%%

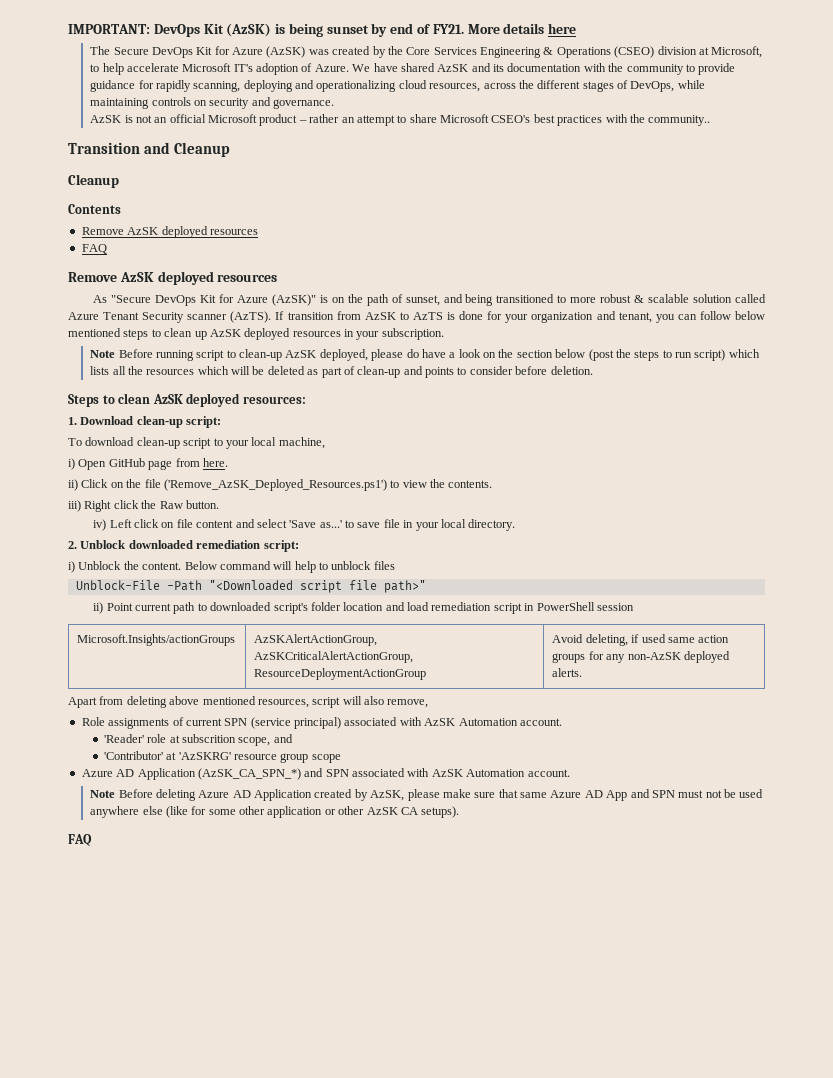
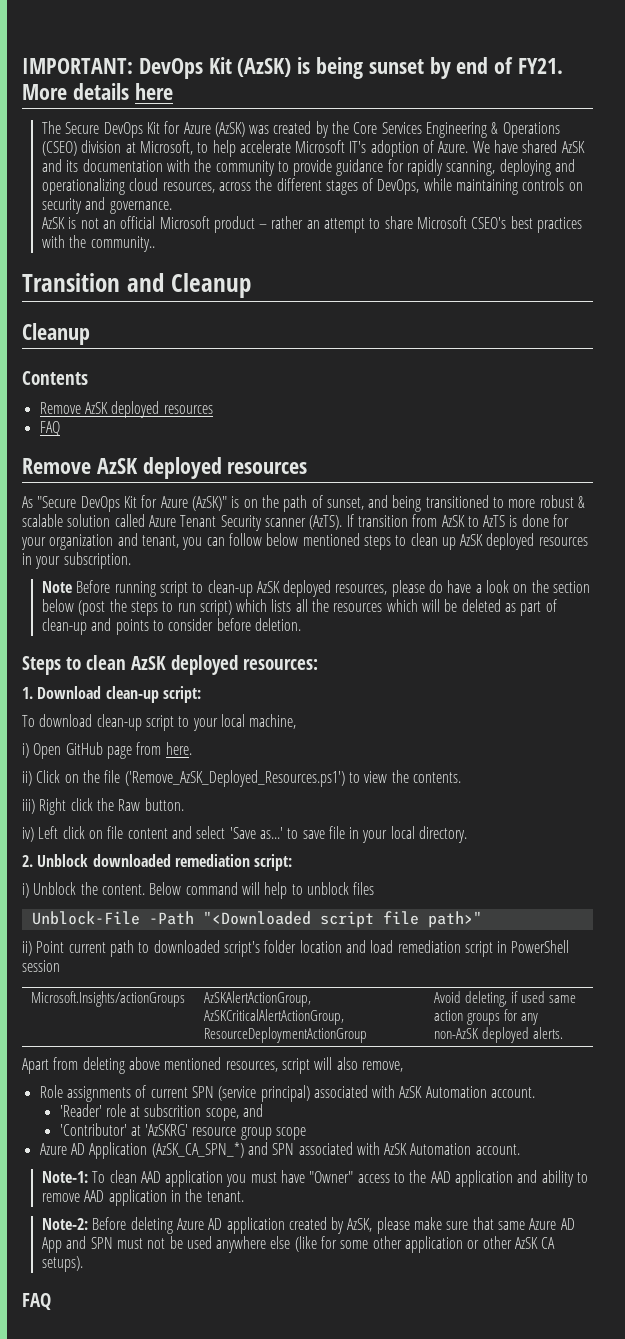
- Note Before running script to clean-up AzSK deployed, please do have a look on the section below (post the steps to run script) which lists all the resources which will be deleted as part of clean-up and points to consider before deletion.
+ Note Before running script to clean-up AzSK deployed resources, please do have a look on the section below (post the steps to run script) which lists all the resources which will be deleted as part of clean-up and points to consider before deletion.
- Note Before deleting Azure AD Application created by AzSK, please make sure that same Azure AD App and SPN must not be used anywhere else (like for some other application or other AzSK CA setups).
+ Note-1: To clean AAD application you must have "Owner" access to the AAD application and ability to remove AAD application in the tenant.
+ Note-2: Before deleting Azure AD application created by AzSK, please make sure that same Azure AD App and SPN must not be used anywhere else (like for some other application or other AzSK CA setups).

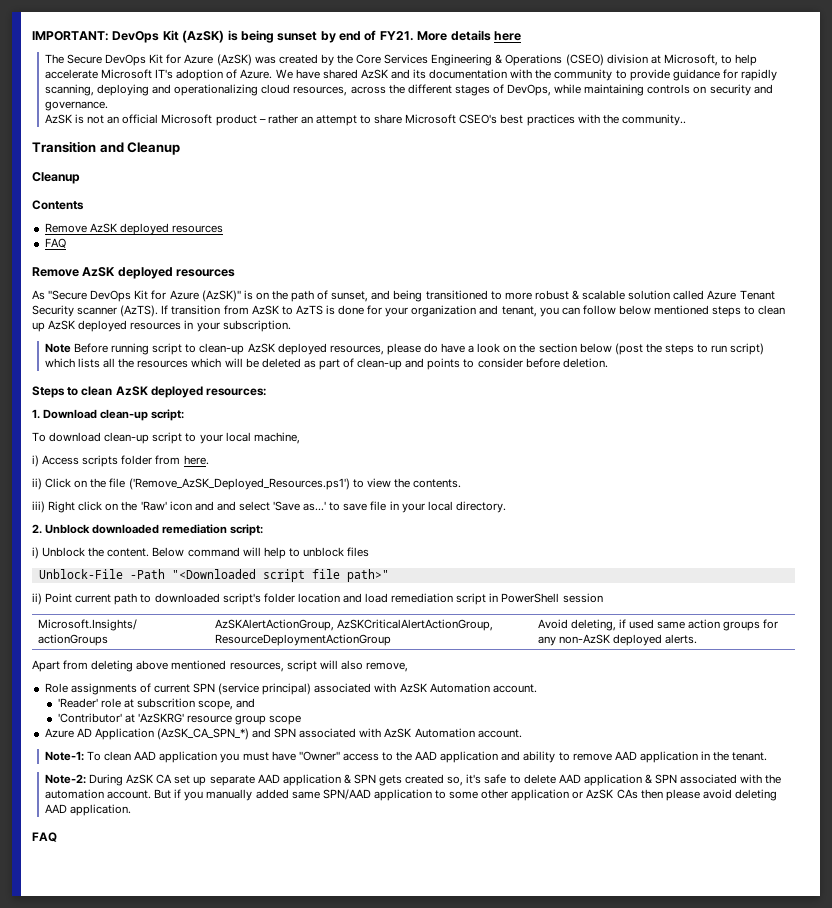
- i) Open GitHub page from here.
+ i) Access scripts folder from here.
- iii) Right click the Raw button.
- iv) Left click on file content and select 'Save as...' to save file in your local directory.
+ iii) Right click on the 'Raw' icon and and select 'Save as...' to save file in your local directory.
- Note-2: Before deleting Azure AD application created by AzSK, please make sure that same Azure AD App and SPN must not be used anywhere else (like for some other application or other AzSK CA setups).
+ Note-2: During AzSK CA set up separate AAD application & SPN gets created so, it's safe to delete AAD application & SPN associated with the automation account. But if you manually added same SPN/AAD application to some other application or AzSK CAs then please avoid deleting AAD application.

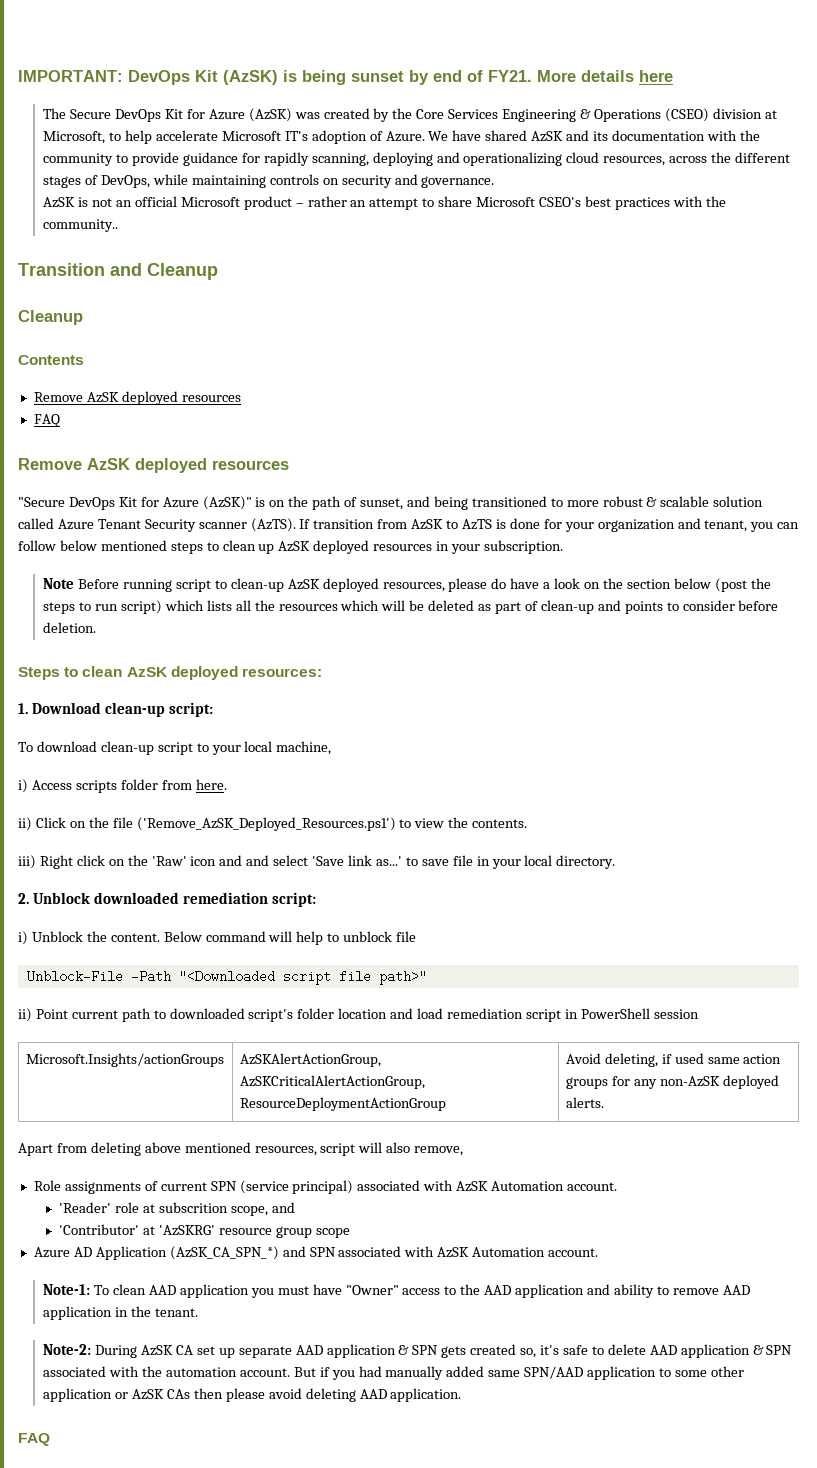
- As "Secure DevOps Kit for Azure (AzSK)" is on the path of sunset, and being transitioned to more robust & scalable solution called Azure Tenant Security scanner (AzTS).
+ "Secure DevOps Kit for Azure (AzSK)" is on the path of sunset, and being transitioned to more robust & scalable solution called Azure Tenant Security scanner (AzTS).
- iii) Right click on the 'Raw' icon and and select 'Save as...' to save file in your local directory.
+ iii) Right click on the 'Raw' icon and and select 'Save link as...' to save file in your local directory.
- Below command will help to unblock files
+ Below command will help to unblock file
- But if you manually added same SPN/AAD application to some other application or AzSK CAs then please avoid deleting AAD application.
+ But if you had manually added same SPN/AAD application to some other application or AzSK CAs then please avoid deleting AAD application.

%%

[TRY IT]:
Please state how many lines in the data contain the word "being", giving only that number.

[SOLUTION TO THE PROBLEM]:
2